**What needs to be done:**
The copy you produce must hold every record exactly, and none of the images.

**Before and after images:**
◆ ◆ ◆ ◆ ◆
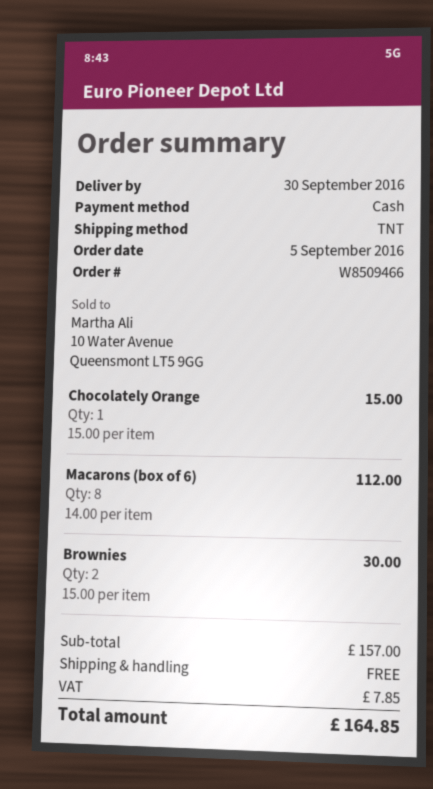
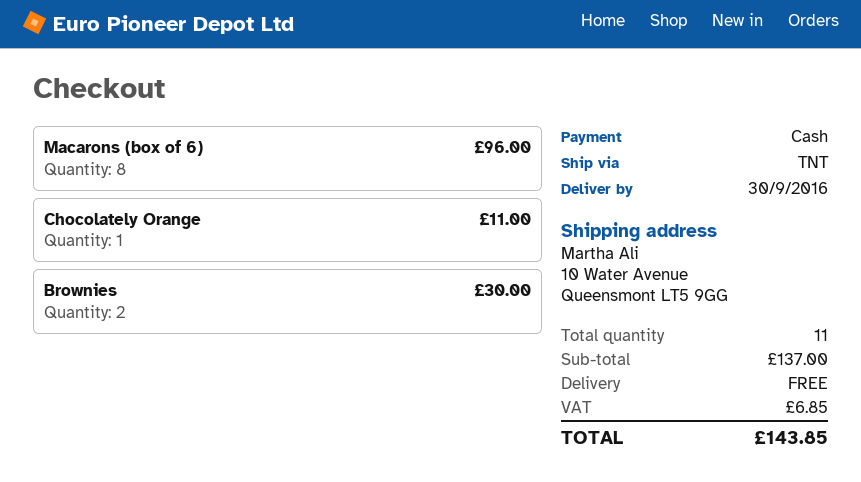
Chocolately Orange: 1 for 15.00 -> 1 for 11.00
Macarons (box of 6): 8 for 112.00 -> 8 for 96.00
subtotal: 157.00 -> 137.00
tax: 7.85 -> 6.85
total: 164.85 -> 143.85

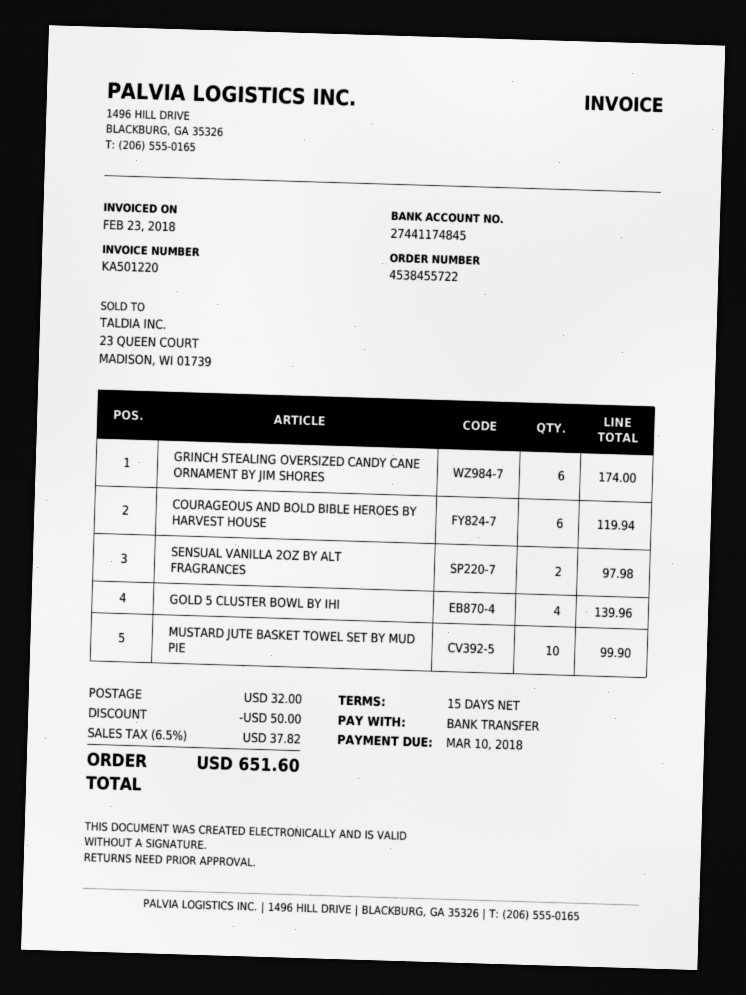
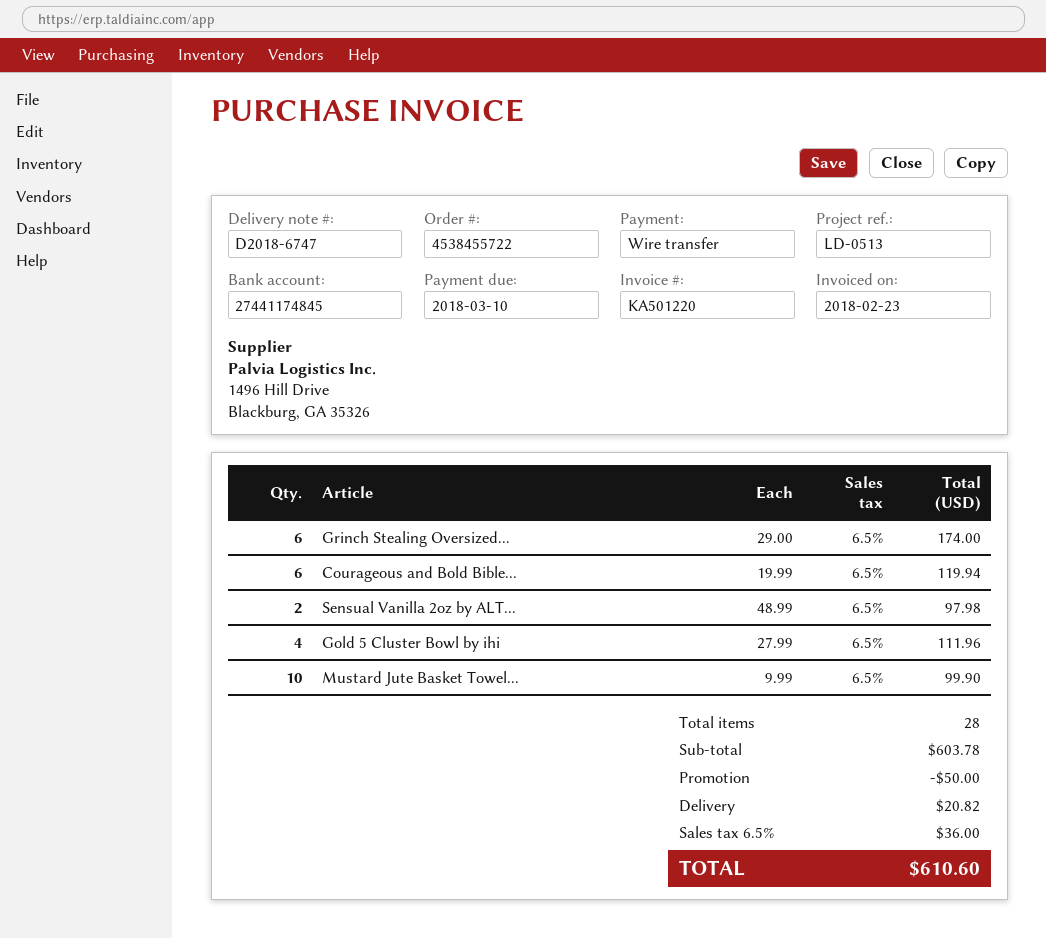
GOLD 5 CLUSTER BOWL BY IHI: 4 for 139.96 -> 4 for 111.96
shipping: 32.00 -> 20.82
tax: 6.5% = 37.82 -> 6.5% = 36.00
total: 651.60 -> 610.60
◆ ◆ ◆ ◆ ◆
**Solved problem:**
Chocolately Orange: 1 for 15.00 -> 1 for 11.00
Macarons (box of 6): 8 for 112.00 -> 8 for 96.00
subtotal: 157.00 -> 137.00
tax: 7.85 -> 6.85
total: 164.85 -> 143.85

GOLD 5 CLUSTER BOWL BY IHI: 4 for 139.96 -> 4 for 111.96
shipping: 32.00 -> 20.82
tax: 6.5% = 37.82 -> 6.5% = 36.00
total: 651.60 -> 610.60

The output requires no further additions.